A DNV continua a fornecer uma revisão completa de quais fatores de risco eles não incluíram no relatório de verificação, incluindo o uso extensivo de fornecedores indiretos.

“Dessa forma, o relatório de avaliação não pode, em hipótese alguma, ser usado como evidência de a JBS estar completamente livre de desmatamento”

A declaração é um dos raros casos em que a DNV denunciou publicamente seus próprios relatórios ou o abuso deles.

"Agradecemos que a DNV se posicionou contra o abuso de seus relatórios pela JBS, detalhando publicamente o que os relatórios mostram e não mostram. Também esperamos que o processo leve a uma conscientização ainda maior da possibilidade de tais abusos no futuro" diz Øyvind Eggen, diretor da Rainforest Foundation Norway.

O greenwashing de gado é um problema generalizado. Foto: Søren Hvalkof.

Greenwashing pela indústria de carne

Um problema generalizado do desmatamento causado pelo gado é o uso extensivo de fornecedores indiretos, com a possibilidade de "lavagem de gado", greenwashing através de documentos forjados.

Mais da metade do gado adquirido pela JBS e sua concorrente Marfrig provém desses fornecedores indiretos.
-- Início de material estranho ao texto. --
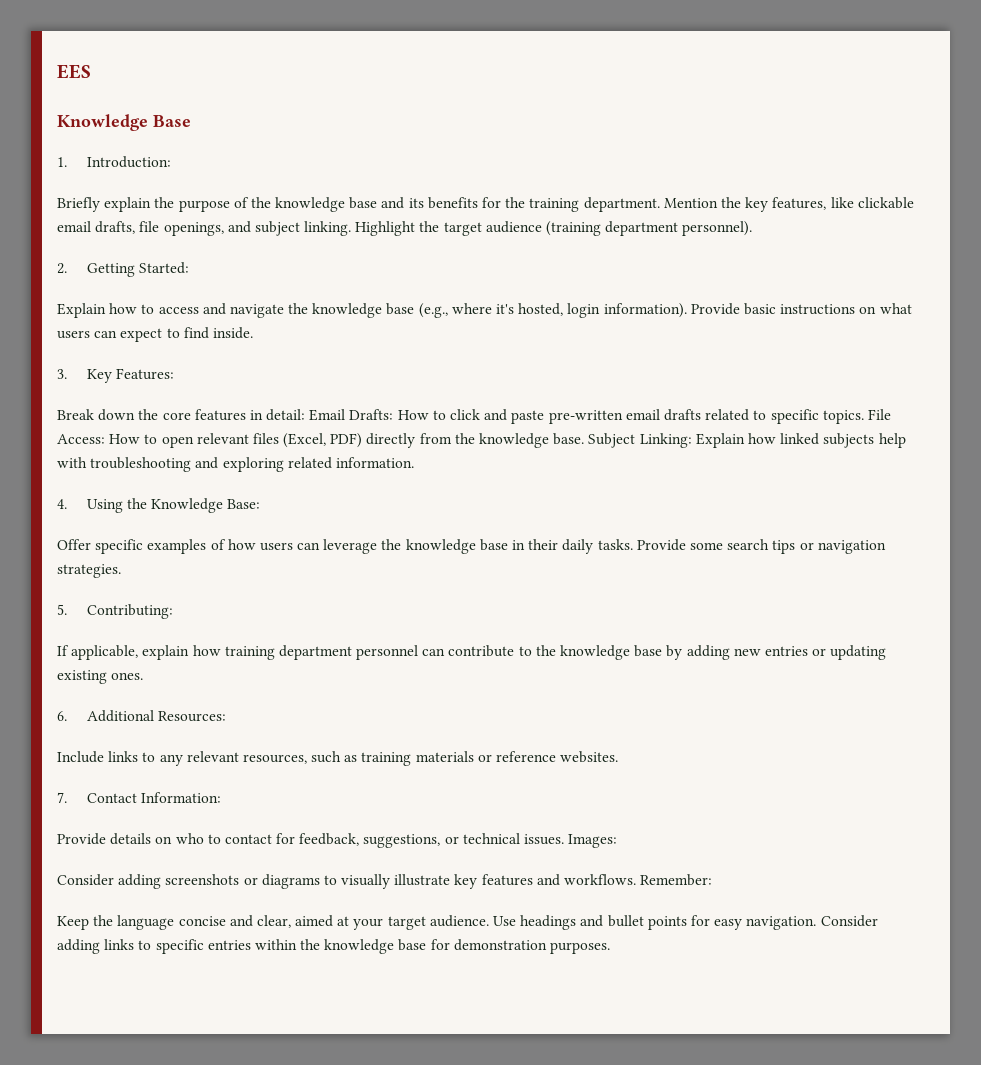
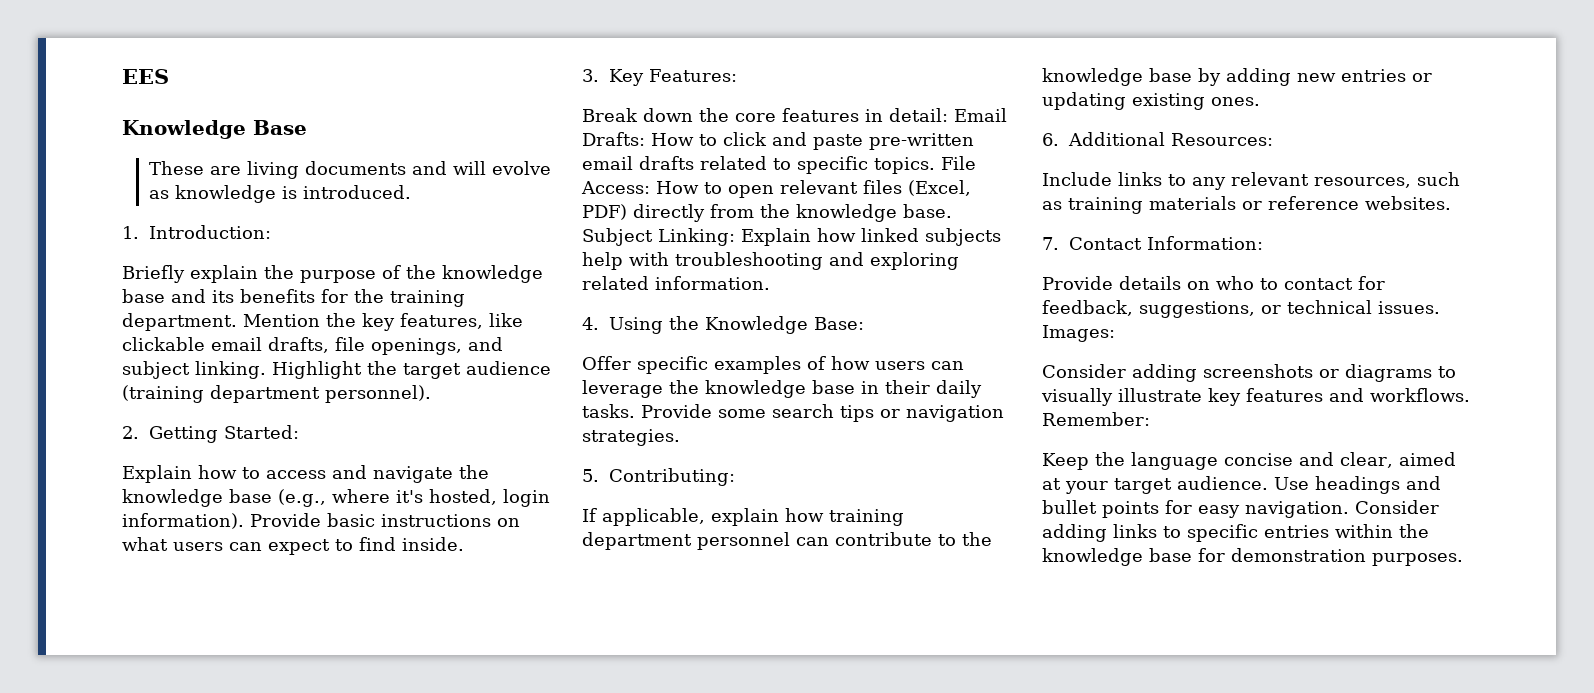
+ These are living documents and will evolve as knowledge is introduced.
No entanto, essa parte da cadeia de suprimentos foi isenta do trabalho de verificação realizado pela DNV. A omissão criou uma base para o uso indevido dos relatórios e a má interpretação da situação do desmatamento de gado no Brasil.

"Enquanto o governo brasileiro optar por desmantelar seus próprios regulamentos ambientais, o risco de se envolver em desmatamento e violações de direitos humanos infelizmente aumenta muito em todo o comércio e interação com o Brasil e os bens brasileiros", diz Øyvind Eggen.

Eggen acredita que políticos e empresas na Europa devem estabelecer requisitos extremamente rígidos para o comércio com o Brasil e para produtos com alto risco de desmatamento, como soja, carne e couro. O recente envolvimento dos investidores, que contém cinco principais demandas para o Brasil, é um bom exemplo disso.

"Nós e nossos parceiros acreditamos que os governos da UE e da Europa não devem entrar em novos acordos comerciais que possam intensificar a pressão sobre a floresta tropical ou legitimar a política brasileira atual, pelo menos até que esses desafios sejam resolvidos", diz Øyvind Eggen, diretor da Rainforest Foundation Norway.